§ **WORK TO BE COMPLETED**
Write out exactly the line containing "张晓敏 | 所在单位: 江苏麒祥高新材料有限公司 -> 江苏博晟电力设备工程有限公司" and all lines that come after it in the listing below, through the very last one.

─── SUPPLIED RECORDS

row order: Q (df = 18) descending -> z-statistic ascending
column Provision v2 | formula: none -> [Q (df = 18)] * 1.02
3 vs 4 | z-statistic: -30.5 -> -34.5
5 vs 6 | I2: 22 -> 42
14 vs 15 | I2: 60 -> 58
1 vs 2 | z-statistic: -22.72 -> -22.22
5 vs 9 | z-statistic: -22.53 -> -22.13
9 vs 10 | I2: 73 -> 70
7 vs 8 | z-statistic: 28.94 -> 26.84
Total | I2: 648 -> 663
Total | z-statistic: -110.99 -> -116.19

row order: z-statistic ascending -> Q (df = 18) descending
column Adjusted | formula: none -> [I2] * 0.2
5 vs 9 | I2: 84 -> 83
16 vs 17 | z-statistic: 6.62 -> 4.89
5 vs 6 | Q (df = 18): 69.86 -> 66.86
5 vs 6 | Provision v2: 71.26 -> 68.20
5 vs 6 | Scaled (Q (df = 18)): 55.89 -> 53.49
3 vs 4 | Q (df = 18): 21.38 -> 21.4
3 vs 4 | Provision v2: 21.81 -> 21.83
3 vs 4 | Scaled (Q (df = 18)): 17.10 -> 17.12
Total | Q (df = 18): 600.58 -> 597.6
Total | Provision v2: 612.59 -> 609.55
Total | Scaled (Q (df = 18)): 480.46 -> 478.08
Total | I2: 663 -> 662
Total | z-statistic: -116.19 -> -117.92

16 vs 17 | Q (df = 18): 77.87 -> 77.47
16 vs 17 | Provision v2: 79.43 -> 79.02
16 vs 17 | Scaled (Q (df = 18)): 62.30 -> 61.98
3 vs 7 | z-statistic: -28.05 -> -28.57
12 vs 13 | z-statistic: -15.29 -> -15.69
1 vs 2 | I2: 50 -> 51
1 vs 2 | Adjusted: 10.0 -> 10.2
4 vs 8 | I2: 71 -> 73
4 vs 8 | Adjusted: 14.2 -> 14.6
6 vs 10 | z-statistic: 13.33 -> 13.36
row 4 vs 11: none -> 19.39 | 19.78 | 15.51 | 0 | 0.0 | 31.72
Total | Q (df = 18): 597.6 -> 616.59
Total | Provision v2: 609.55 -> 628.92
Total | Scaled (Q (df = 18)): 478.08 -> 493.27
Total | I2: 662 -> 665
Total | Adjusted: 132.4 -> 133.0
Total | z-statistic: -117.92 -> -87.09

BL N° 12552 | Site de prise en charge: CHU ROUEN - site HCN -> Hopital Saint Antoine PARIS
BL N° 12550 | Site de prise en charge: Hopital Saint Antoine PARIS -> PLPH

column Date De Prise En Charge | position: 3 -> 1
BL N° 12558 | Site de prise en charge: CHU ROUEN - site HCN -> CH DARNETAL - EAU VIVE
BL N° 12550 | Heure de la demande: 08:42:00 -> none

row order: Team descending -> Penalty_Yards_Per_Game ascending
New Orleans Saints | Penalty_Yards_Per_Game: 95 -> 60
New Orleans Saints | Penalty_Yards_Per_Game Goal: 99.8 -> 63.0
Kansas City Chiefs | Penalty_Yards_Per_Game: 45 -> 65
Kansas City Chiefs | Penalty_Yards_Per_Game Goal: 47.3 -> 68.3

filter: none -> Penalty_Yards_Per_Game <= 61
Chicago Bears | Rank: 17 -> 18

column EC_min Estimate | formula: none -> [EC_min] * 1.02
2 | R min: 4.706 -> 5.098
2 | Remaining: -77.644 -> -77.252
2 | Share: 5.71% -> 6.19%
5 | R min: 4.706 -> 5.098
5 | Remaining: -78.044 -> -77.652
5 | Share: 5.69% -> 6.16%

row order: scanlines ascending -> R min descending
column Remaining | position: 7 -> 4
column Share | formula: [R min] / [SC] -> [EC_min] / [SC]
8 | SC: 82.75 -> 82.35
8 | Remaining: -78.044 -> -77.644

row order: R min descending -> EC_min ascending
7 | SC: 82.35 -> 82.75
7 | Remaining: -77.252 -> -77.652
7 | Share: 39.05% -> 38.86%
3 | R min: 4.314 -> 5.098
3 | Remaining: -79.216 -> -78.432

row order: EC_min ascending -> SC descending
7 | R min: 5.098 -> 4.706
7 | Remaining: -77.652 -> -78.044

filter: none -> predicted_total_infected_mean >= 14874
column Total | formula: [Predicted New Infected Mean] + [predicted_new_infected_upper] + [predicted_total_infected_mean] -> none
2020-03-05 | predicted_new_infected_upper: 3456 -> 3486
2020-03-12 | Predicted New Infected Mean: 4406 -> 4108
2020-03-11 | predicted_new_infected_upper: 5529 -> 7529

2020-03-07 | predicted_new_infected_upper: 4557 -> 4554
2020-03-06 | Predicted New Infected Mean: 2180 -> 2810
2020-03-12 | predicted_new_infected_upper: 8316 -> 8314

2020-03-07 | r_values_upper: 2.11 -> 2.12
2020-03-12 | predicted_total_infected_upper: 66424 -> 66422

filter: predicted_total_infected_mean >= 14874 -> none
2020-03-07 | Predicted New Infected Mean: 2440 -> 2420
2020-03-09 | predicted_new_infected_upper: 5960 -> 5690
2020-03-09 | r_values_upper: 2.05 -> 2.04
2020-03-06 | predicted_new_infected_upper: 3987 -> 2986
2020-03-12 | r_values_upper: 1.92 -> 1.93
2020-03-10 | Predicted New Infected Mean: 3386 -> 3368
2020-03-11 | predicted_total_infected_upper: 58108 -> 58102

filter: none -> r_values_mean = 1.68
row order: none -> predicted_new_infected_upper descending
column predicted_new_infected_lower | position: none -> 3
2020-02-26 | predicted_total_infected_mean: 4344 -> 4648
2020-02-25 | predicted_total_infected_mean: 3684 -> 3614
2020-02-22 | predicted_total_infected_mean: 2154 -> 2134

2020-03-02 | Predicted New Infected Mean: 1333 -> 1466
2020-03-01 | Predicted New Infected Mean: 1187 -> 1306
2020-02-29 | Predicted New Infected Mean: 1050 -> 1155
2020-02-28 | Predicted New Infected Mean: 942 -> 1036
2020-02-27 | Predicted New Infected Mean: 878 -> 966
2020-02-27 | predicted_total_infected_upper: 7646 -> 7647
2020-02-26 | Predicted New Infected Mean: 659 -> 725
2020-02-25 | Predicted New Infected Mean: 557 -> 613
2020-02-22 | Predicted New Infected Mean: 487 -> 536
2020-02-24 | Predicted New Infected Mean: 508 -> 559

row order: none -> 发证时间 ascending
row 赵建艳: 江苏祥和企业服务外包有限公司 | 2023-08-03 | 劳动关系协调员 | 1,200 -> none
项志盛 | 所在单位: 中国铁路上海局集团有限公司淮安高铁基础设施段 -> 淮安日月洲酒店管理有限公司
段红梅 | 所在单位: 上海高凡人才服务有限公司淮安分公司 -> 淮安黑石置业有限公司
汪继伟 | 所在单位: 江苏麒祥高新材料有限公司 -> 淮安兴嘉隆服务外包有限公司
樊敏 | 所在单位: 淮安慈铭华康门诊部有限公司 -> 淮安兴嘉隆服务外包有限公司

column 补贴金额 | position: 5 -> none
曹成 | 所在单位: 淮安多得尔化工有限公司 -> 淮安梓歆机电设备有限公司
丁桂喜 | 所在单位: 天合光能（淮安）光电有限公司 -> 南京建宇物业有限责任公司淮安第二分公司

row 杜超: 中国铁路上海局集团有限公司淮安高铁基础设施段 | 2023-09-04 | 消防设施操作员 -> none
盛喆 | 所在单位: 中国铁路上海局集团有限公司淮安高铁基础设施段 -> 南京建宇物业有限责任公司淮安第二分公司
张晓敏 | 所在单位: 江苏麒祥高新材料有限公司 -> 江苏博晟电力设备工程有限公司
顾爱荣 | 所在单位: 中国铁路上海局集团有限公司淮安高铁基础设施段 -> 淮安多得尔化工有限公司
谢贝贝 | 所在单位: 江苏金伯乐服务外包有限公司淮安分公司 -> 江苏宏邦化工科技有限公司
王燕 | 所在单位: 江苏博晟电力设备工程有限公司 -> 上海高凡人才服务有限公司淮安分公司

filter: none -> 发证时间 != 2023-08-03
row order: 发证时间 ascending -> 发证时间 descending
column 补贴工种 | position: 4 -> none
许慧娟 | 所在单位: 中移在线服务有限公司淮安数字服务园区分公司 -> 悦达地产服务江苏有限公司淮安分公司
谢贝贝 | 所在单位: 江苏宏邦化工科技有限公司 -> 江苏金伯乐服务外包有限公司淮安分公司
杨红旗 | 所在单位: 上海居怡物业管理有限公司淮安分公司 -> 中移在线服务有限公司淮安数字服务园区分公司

──────

§ **EXERCISE SOLUTION**
张晓敏 | 所在单位: 江苏麒祥高新材料有限公司 -> 江苏博晟电力设备工程有限公司
顾爱荣 | 所在单位: 中国铁路上海局集团有限公司淮安高铁基础设施段 -> 淮安多得尔化工有限公司
谢贝贝 | 所在单位: 江苏金伯乐服务外包有限公司淮安分公司 -> 江苏宏邦化工科技有限公司
王燕 | 所在单位: 江苏博晟电力设备工程有限公司 -> 上海高凡人才服务有限公司淮安分公司

filter: none -> 发证时间 != 2023-08-03
row order: 发证时间 ascending -> 发证时间 descending
column 补贴工种 | position: 4 -> none
许慧娟 | 所在单位: 中移在线服务有限公司淮安数字服务园区分公司 -> 悦达地产服务江苏有限公司淮安分公司
谢贝贝 | 所在单位: 江苏宏邦化工科技有限公司 -> 江苏金伯乐服务外包有限公司淮安分公司
杨红旗 | 所在单位: 上海居怡物业管理有限公司淮安分公司 -> 中移在线服务有限公司淮安数字服务园区分公司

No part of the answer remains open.